Maybe I have always been an introvert, that's why nobody thinks I could achieve great things. Or maybe because I do not have the best of health, my parents do not trust me to take care of myself. I have not known how to be independent yet because I have grown up in a cocoon. My parents have always cherished me and kept me in a bubble, safe from the outside world. But there are things that they don't know about me, they don't know I was bullied, they don't know I have anxiety issues and I have been on medication for a few years. I don't think I have the courage to tell them either, not because they wouldn't understand but because they would blame themselves for my miseries.

Because of my closed-up nature, I have never been able to tell them what I want in life and if I do tell them, I never fought with them fiercely for my dreams. And that is the reason my dreams remained unfulfilled.

I got a job in a multi-national company with quite a decent salary for a fresher but I couldn't persuade my parents to let me go make my own nest. I thought I was making them proud but apparently, it was not the case. I wish I had the courage to stand up for myself and for my dreams. I wish I could tell them that I know you guys love me but just trust me this one time.

So when they said NO to me, my inner voice yelled at me and asked me to say something but in the end, nothing came out of my mouth.

If someone looked at me now, they'd not be able to judge how miserable I was feeling from the inside because I disguised my emotions well. I have mastered the art of perfecting a smile over the years; a smile that ensured everyone that there wasn't anything wrong with me even when there was a massive storm brewing inside my mind.

My parents kept looking at me with hopeful eyes, waiting for my answer. I ran a couple of responses in my head to explain my feelings to them and I thought I would say, Papa, I am sorry but I am not okay with your decision. I want to do this job and you will have to support me in this.

But instead, I heard myself saying, "It's perfectly alright, papa. Jobs come and go. It was just some company anyway. I can get a job nearby. Don't worry."

They both immediately sighed in relief after hearing my response. For the past 15 minutes, they had been trying to make me understand that it wasn't safe for a girl to work in a gigantic city like Delhi.

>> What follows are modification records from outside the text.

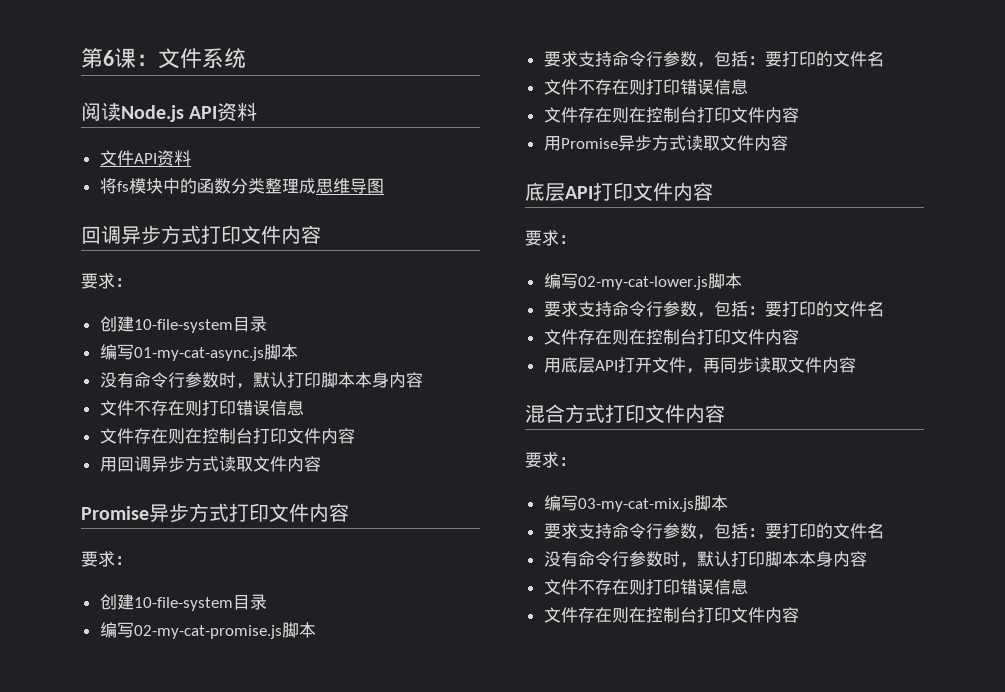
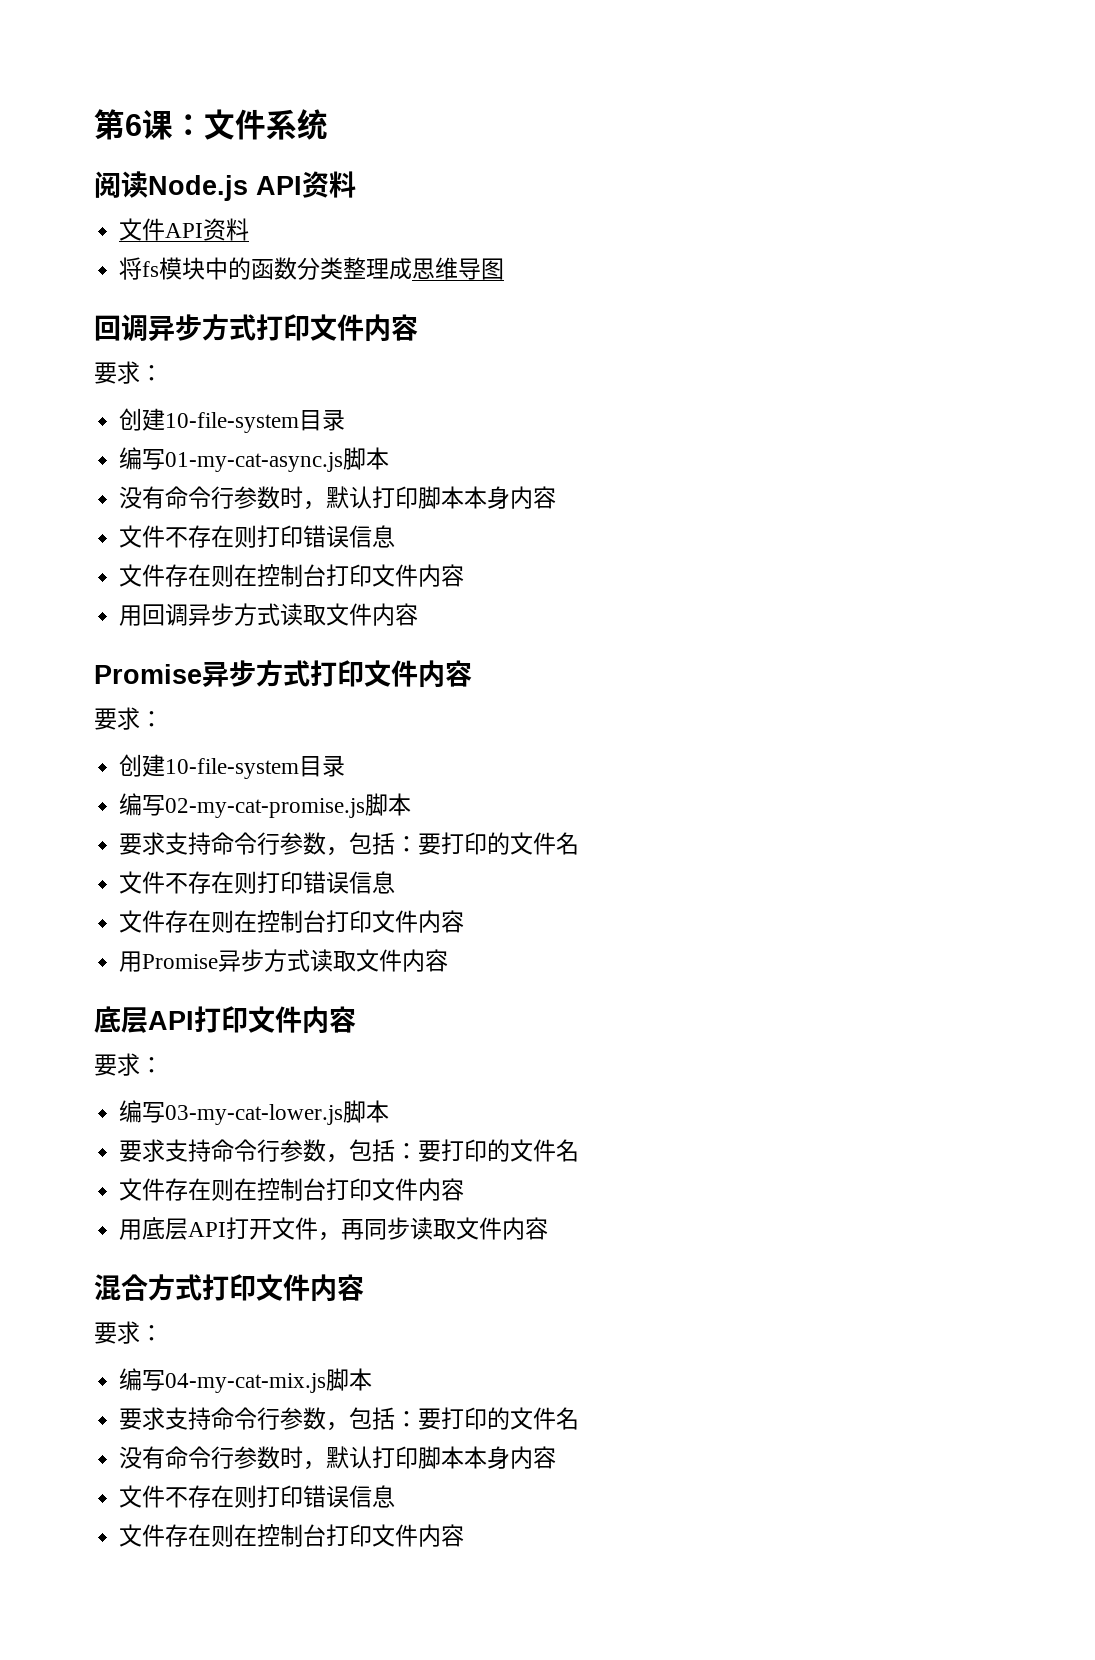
- 编写02-my-cat-lower.js脚本
+ 编写03-my-cat-lower.js脚本
- 编写03-my-cat-mix.js脚本
+ 编写04-my-cat-mix.js脚本

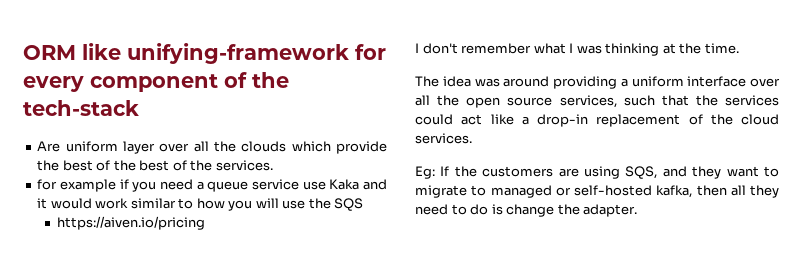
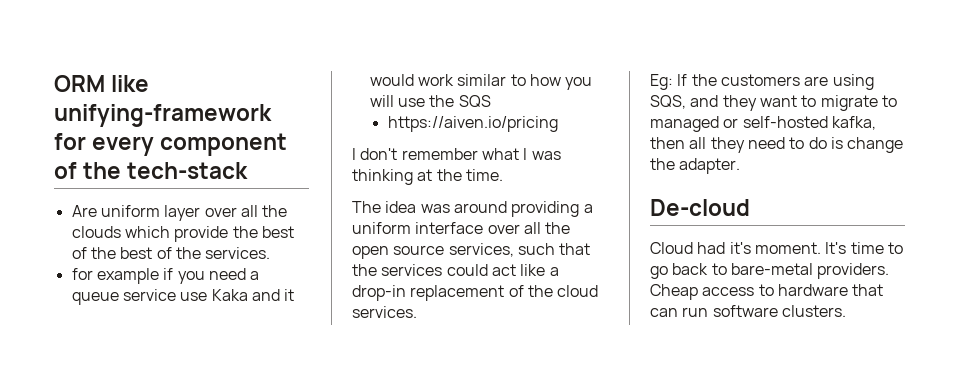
+ De-cloud
+ Cloud had it's moment. It's time to go back to bare-metal providers. Cheap access to hardware that can run software clusters.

I didn't want to disappoint them but I really wished they would stop disappointing me every time with their silly excuses. If we would just keep fearing for our safety, we won't be able to survive at all.

"Okay, I know you don't want my influence to get a job. But since you are not interested in working with me and your brother, I can talk to my friend and you can join his company. It is related to your area of expertise." Papa asked a little bit hesitantly. At least he knew I didn't want his influence for a job.

"No, papa. I won't let you put in a reference for me anywhere. I will never be able to do a job peacefully which I didn't get by myself. I will find a job on my own." I said as calmly as I could because I was getting mad.

I didn't need anyone's influence to get a job. I never wanted it. I knew I was capable enough to get a job on my own and I proved that too but it didn't matter anymore.

"Okay, as you say. I hope you understand me, Khushi. I am your father, I will never do anything against you. It is for your good only." He said to me with sad but hopeful eyes.

"It's okay, papa. I understand your point. Don't stress over it. I will be fine after some time." I smiled lightly at him and went back to my room.